Der schleswig-holsteinische Landtag hat die Einführung eines zusätzlichen Feiertags am 31. Oktober beschlossen. Am Donnerstag stimmten im Kieler Parlament CDU, SPD, Grüne, FDP und AfD für einen parteiübergreifenden Antrag, der den Reformationstag für arbeitsfrei erklärt. Ein Abgeordneter der SPD und die Abgeordneten des Südschleswigschen Wählerverbands enthielten sich dabei.

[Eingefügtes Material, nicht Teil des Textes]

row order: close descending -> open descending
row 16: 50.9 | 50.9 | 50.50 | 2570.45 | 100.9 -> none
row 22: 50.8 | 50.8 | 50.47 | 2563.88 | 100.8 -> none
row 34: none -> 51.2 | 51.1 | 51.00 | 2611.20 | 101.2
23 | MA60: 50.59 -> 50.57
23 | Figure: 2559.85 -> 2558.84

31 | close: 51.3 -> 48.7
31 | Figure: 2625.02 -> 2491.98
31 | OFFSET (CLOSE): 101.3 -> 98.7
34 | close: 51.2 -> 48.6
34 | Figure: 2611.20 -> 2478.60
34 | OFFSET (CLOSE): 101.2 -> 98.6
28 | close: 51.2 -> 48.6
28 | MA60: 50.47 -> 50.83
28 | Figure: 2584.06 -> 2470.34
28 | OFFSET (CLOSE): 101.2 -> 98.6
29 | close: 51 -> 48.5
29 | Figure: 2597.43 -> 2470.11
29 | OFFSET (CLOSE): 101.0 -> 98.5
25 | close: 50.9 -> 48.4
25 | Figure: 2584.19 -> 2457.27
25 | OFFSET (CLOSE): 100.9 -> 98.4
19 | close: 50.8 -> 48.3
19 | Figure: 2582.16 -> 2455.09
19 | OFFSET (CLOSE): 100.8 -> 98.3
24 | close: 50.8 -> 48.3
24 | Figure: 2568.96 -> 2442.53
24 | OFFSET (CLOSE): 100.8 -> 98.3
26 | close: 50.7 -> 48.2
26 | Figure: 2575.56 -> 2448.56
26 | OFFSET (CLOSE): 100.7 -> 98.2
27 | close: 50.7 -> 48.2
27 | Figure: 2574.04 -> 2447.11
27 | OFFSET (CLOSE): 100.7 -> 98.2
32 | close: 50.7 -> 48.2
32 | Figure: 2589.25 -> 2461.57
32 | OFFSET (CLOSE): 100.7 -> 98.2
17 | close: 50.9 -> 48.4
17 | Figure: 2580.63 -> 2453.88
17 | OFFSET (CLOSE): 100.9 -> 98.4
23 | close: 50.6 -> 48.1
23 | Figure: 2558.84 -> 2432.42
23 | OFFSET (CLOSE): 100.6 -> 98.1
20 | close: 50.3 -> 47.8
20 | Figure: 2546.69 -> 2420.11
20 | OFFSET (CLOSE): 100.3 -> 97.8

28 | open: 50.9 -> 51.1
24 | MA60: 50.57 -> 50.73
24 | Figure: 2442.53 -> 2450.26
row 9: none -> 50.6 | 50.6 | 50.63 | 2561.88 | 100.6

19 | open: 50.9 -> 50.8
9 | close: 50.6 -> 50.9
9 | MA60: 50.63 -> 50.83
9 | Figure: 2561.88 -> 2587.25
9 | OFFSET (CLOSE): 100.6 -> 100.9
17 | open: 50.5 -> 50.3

Entsprechende Absichten gibt es auch in den norddeutschen Bundesländern Hamburg, Niedersachsen und Bremen. Die Länder sind bestrebt, gemeinsam den 31. Oktober zu einem weiteren Feiertag zu machen, um einen Rückstand zu anderen Ländern zu verkleinern. Diese haben teils erheblich mehr Feiertage.

Vor etwa drei Wochen sprachen sich die Ministerpräsidenten der vier Länder gemeinsam für den Reformationstag aus. In Hamburg will die Bürgerschaft in der kommenden Woche über das Thema beraten, auch dort herrscht schon grundsätzlich Einigkeit. In Bremen und Niedersachsen läuft die Debatte.

Die Diskussion über die Einführung eines zusätzlichen Feiertags in Norddeutschland wird bereits seit Jahren geführt, nahm in den vergangenen Monaten aber deutlich an Fahrt auf. Der Reformationstag wird dabei von den großen Parteien favorisiert, ist aber umstritten. Es gibt auch Stimmen, die einen nichtkirchlichen Feiertag befürworten.